In the past two weeks, parents, students, and some faculty have pushed back. Around the country, thousands of parents, students, and alumni signed open letters to administrators at hundreds of universities and posted petitions on Change.org and Facebook. Twitter groups critical of booster mandates now have thousands of people sharing resources and letters. Students at Princeton, the University of Chicago, and Northwestern published opinion pieces in campus newspapers speaking up for their right to have a normal campus experience.

Will universities listen? Harvard has taken a small step in the right direction, announcing that it will no longer use isolation dorms and will rely on students to contact-trace themselves. But that’s not enough. Harvard is still maintaining two weeks of “grab and go” dining and requiring boosters to start the semester.
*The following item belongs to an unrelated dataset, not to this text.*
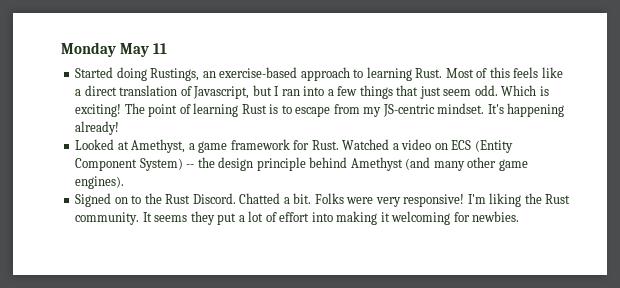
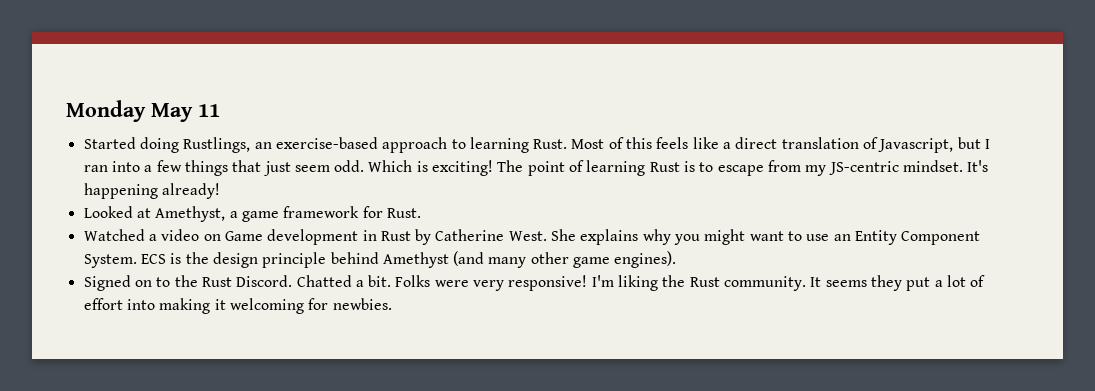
[150,68,200,81] Rustings, -> [183,137,251,153] Rustlings,
(339, 145) none -> (421, 213) //
[451,140,513,153] [75,158,195,171] ECS (Entity Component System) -- -> [224,229,981,245] [83,253,182,268] Game development in Rust by Catherine West. She explains why you might want to use an Entity Component System. ECS is

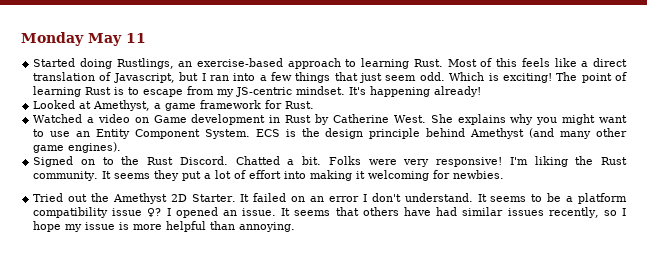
(392, 304) none -> [33,193,628,204] [33,207,626,218] [33,221,296,232] // Tried out the Amethyst 2D Starter. It failed on an error I don't understand. It seems to be a platform compatibility issue ♀? I opened an issue. It seems that others have had similar issues recently, so I hope my issue is more helpful than annoying.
With these policies, administrators are imposing the strictest restrictions and harshest mandates on primarily young, healthy people who are least likely to benefit from them. These constraints may even harm their mental health, which has deteriorated during the pandemic, and the booster requirement may cause physical harm to a tiny minority.

Young, healthy men particularly will bear the highest risk of myocarditis—an inflammatory process that affects the heart in response to the vaccine and which can be mild, severe, or even life-threatening in the worst cases—while potentially not substantially lowering their risk of a severe Covid-19 outcome (already vanishingly low). A CDC study recently reported that weekly deaths in people aged 18–29 decreased to zero from one in 5 million previously. A recent analysis from the United Kingdom shows the rate of myocarditis from dose three of a Pfizer vaccine is greater than the risk of myocarditis from a SARS-CoV-2 infection for men younger than 40. White House pressure to authorize boosters without adequate safety data was the reason cited by the deputy director and director of the FDA’s vaccines office when they resigned last fall.


It seems that university administrators are still overly concerned with keeping down cases—the number of people who test positive for Covid—perhaps to satisfy a small but loud minority of anxious faculty or parents, none of whom has to suffer under these rules. Whatever the motivation, it is not worth the toll these measures take on students’ lives. Case counts are a poor indicator of college students’ health: the vast majority of positive tests in young, healthy, vaccinated adults occur in asymptomatic or mildly symptomatic people. The overweening drive to suppress cases above all else does not create a physically, mentally, or socially healthy campus for anybody.